• [TASK REQUIREMENTS]: From the line containing "discount: 2% = 134.97 -> none" down to the line containing "total: 8187.52 -> 5675.13" in the records below, reproduce every line exactly, ends included, and omit all others.
(SUPPLIED INFORMATION Opens)
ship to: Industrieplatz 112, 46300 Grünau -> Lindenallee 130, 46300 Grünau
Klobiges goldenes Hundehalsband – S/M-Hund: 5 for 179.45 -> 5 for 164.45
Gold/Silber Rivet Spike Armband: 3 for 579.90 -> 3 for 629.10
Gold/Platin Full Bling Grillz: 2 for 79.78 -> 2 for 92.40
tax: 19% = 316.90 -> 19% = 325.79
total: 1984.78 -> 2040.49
(SUPPLIED INFORMATION Closes)
(SUPPLIED INFORMATION Opens)
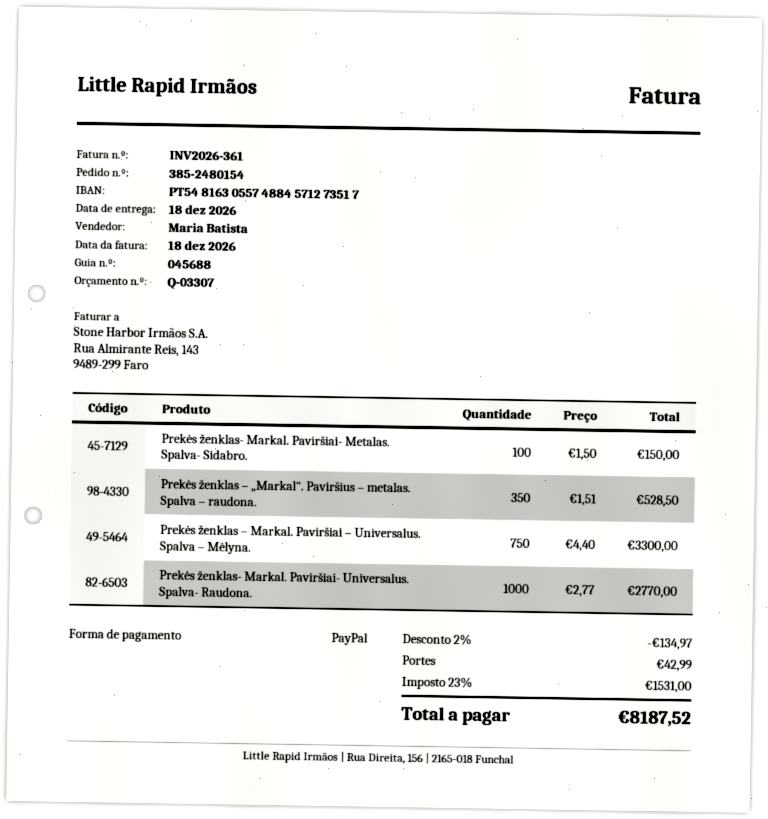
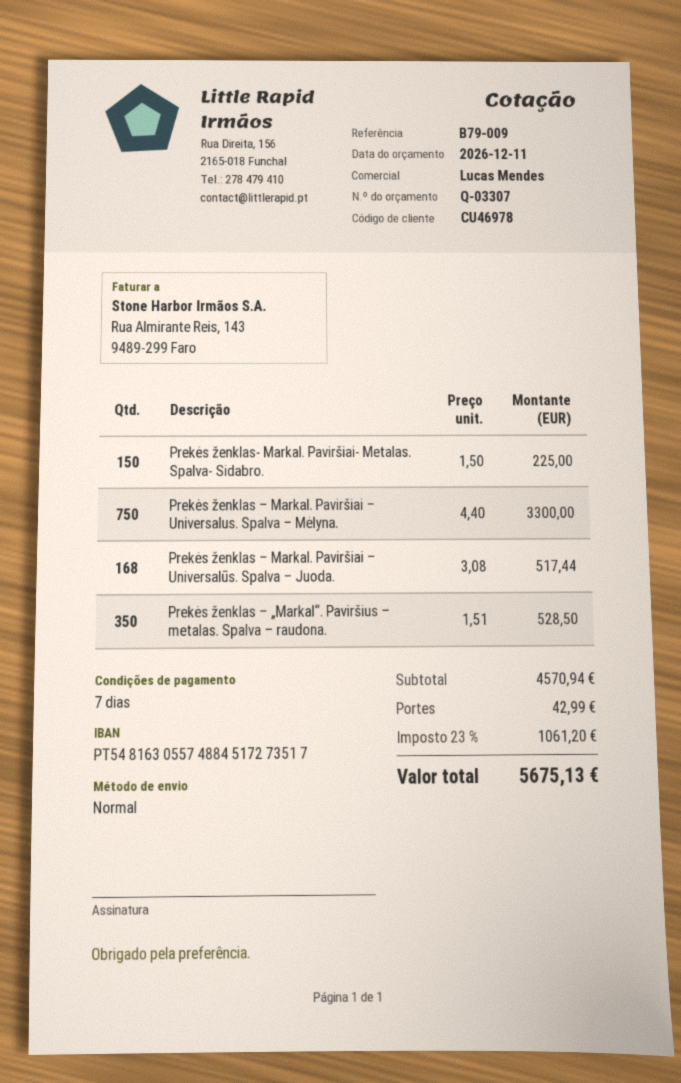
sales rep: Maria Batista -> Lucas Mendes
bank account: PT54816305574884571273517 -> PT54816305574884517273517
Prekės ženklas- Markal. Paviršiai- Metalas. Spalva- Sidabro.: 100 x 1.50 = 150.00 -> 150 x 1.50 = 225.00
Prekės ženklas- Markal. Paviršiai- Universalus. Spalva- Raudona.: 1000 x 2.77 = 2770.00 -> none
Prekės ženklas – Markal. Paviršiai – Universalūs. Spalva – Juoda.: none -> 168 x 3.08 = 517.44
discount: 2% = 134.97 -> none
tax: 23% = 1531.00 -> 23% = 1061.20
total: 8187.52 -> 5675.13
(SUPPLIED INFORMATION Closes)
• [RESPONSE AREA]:
discount: 2% = 134.97 -> none
tax: 23% = 1531.00 -> 23% = 1061.20
total: 8187.52 -> 5675.13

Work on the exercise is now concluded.